Ask five community college students to list their top career ambitions and you’ll likely receive five different answers: nurse, information technologist, bio-technologist, chef, paralegal — the list goes on.
But lawyer? Even with the many new program and transfer options offered on community college campuses, pre-law is not something on which the nation’s network of two-year career and technical colleges stakes its reputation.
That may be about to change, based on an initiative unveiled recently in California. Dubbed the Community Colleges Pathway to Law School, the partnership between 24 state community colleges and six California-based law schools was created to help attract more low-income and minority students to a graying profession that has long struggled with diversity.
“We know that our community colleges have the diversity and talent that the state bar seeks to enhance the diversity pipeline into the legal profession, as evidenced by many prominent judges and lawyers who attended community colleges,” California State Bar CEO Joseph Dunn said about the program.
Students who enroll in the initiative will be required to complete courses aligned with a series of “success factors,” or skills, deemed important to a successful legal career.
In an article in AACC’s CC Daily, reporter Ellie Ashford describes a program that also includes individual support from participating law schools, financial aid advice, help with LSAT test prep and even application-fee waivers for law school admission.

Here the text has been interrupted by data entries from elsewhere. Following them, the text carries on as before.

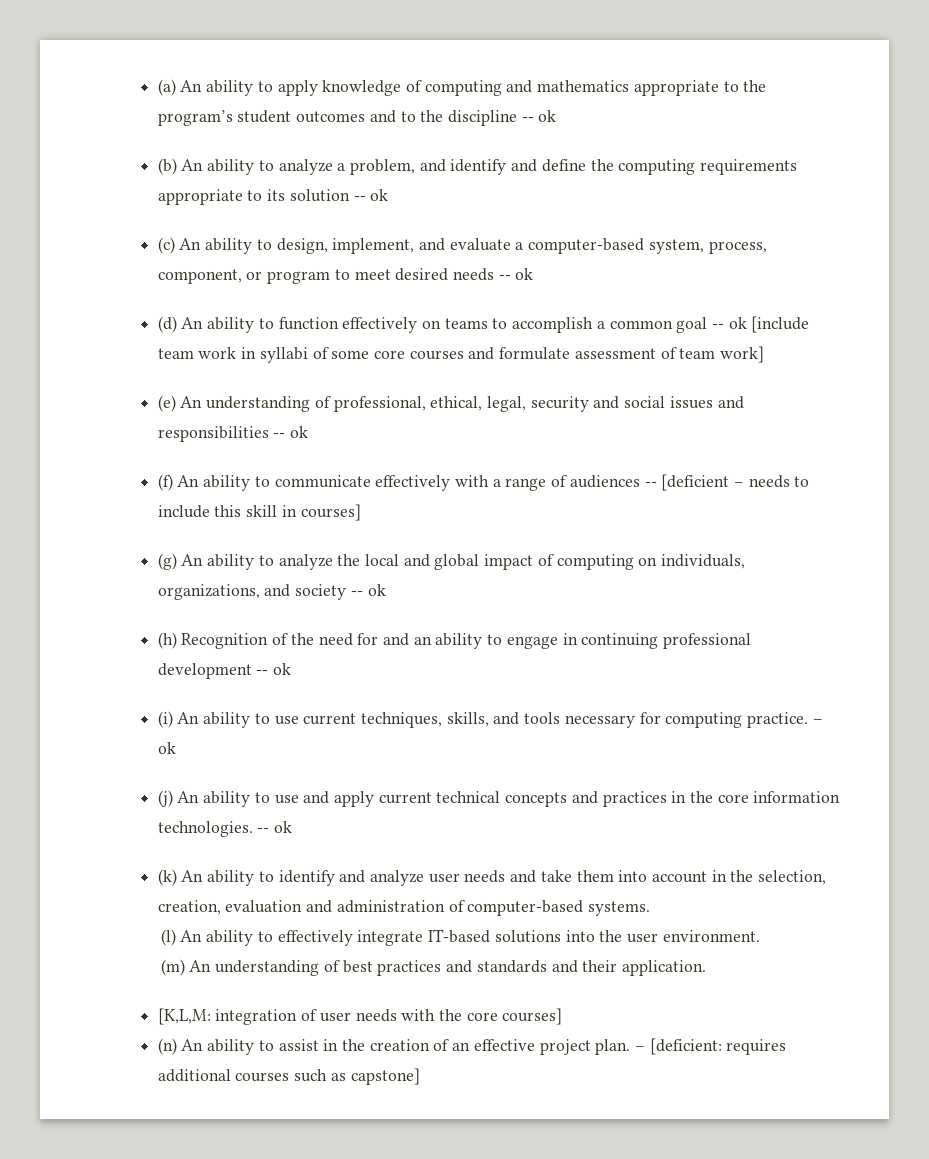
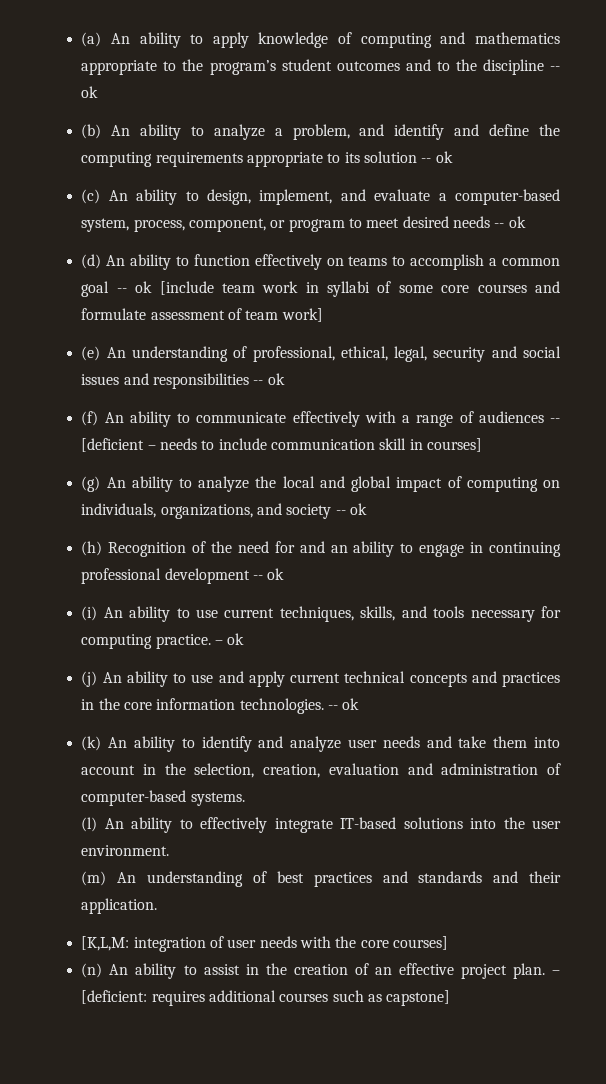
- (f) An ability to communicate effectively with a range of audiences -- [deficient – needs to include this skill in courses]
+ (f) An ability to communicate effectively with a range of audiences -- [deficient – needs to include communication skill in courses]

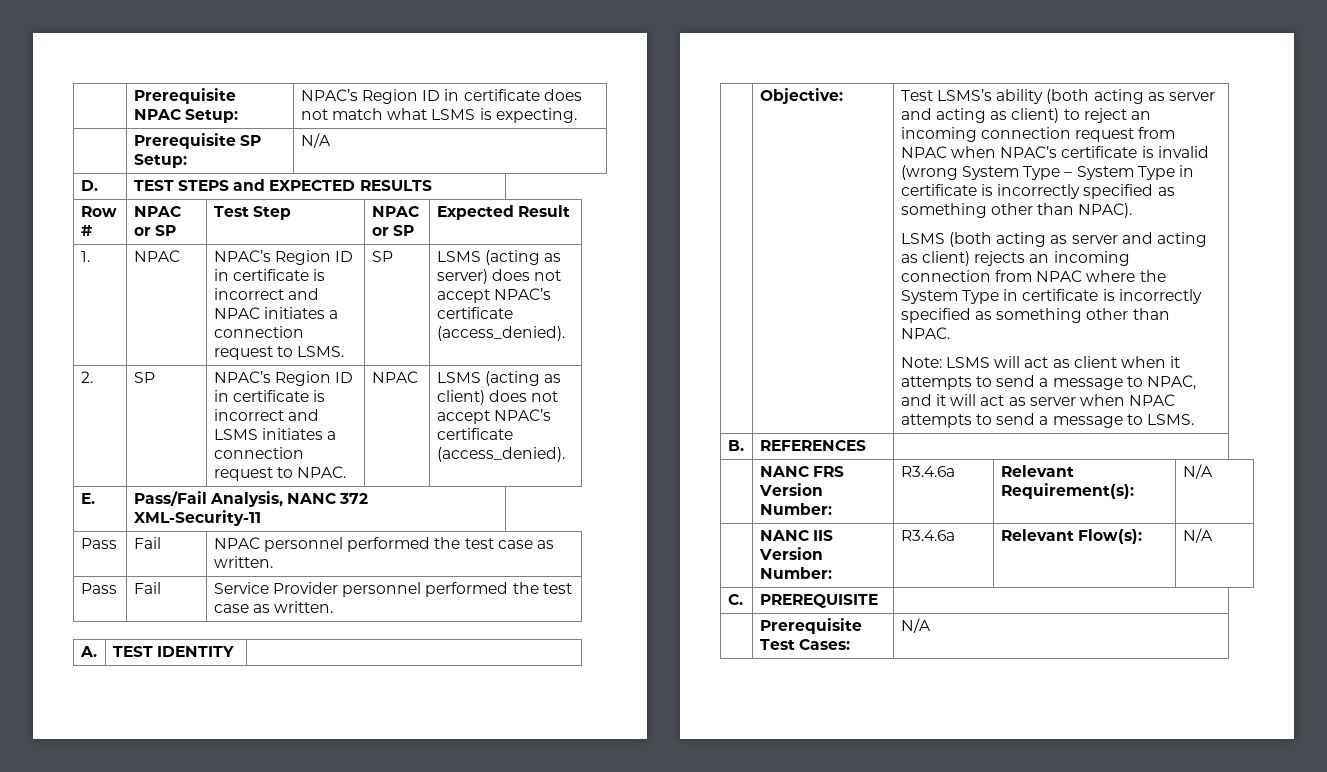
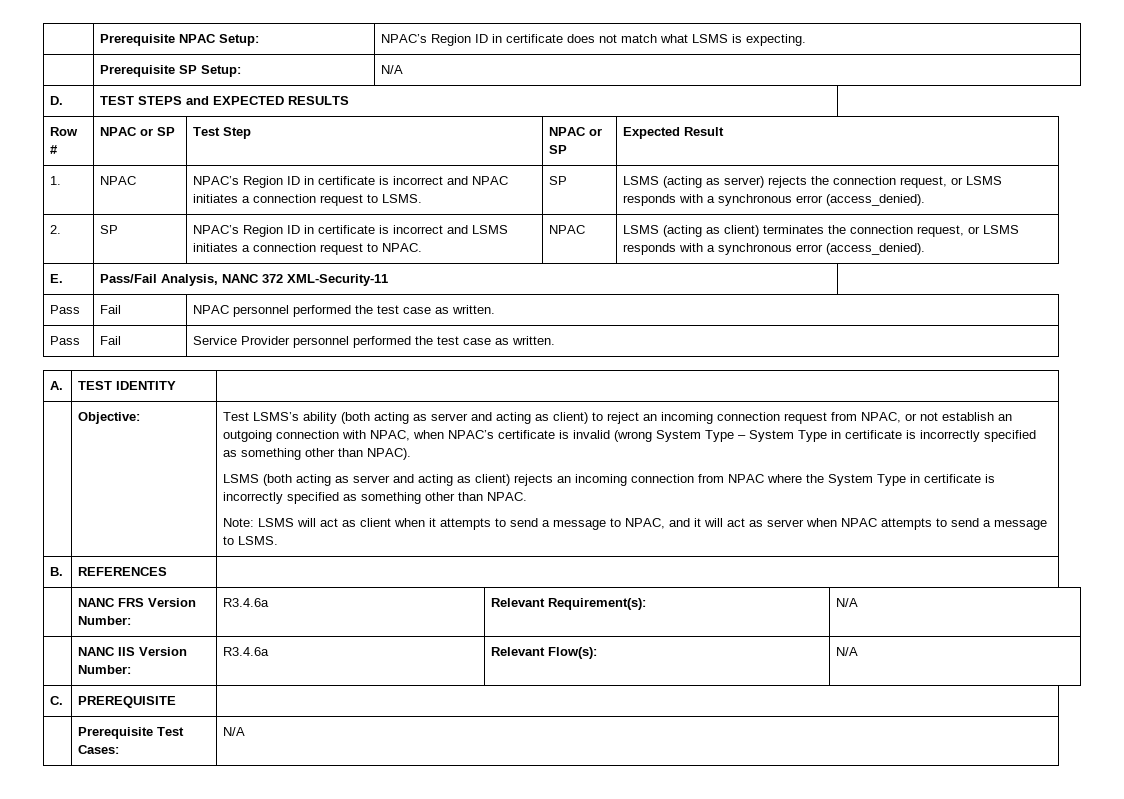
- 1. | NPAC | NPAC’s Region ID in certificate is incorrect and NPAC initiates a connection request to LSMS. | SP | LSMS (acting as server) does not accept NPAC’s certificate (access_denied).
+ 1. | NPAC | NPAC’s Region ID in certificate is incorrect and NPAC initiates a connection request to LSMS. | SP | LSMS (acting as server) rejects the connection request, or LSMS responds with a synchronous error (access_denied).
- 2. | SP | NPAC’s Region ID in certificate is incorrect and LSMS initiates a connection request to NPAC. | NPAC | LSMS (acting as client) does not accept NPAC’s certificate (access_denied).
+ 2. | SP | NPAC’s Region ID in certificate is incorrect and LSMS initiates a connection request to NPAC. | NPAC | LSMS (acting as client) terminates the connection request, or LSMS responds with a synchronous error (access_denied).
- Test LSMS’s ability (both acting as server and acting as client) to reject an incoming connection request from NPAC when NPAC’s certificate is invalid (wrong System Type – System Type in certificate is incorrectly specified as something other than NPAC).
+ Test LSMS’s ability (both acting as server and acting as client) to reject an incoming connection request from NPAC, or not establish an outgoing connection with NPAC, when NPAC’s certificate is invalid (wrong System Type – System Type in certificate is incorrectly specified as something other than NPAC).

Supporters of the initiative, sponsored by the State Bar of California’s Council on Access and Fairness and the California Community Colleges, say the program should help improve diversity in a profession that is increasingly out of touch with the communities it serves. While minorities make up 60 percent of California’s overall population, CC Daily reports that only about 20 percent of the lawyers in the state are minorities.
“It became very obvious to me as we were talking about how to build the pipeline that community colleges have to be a part of it because we are so diverse,” said Thuy Thi Nguyen, general counsel for the Peralta Community College District, which has two colleges participating in the program.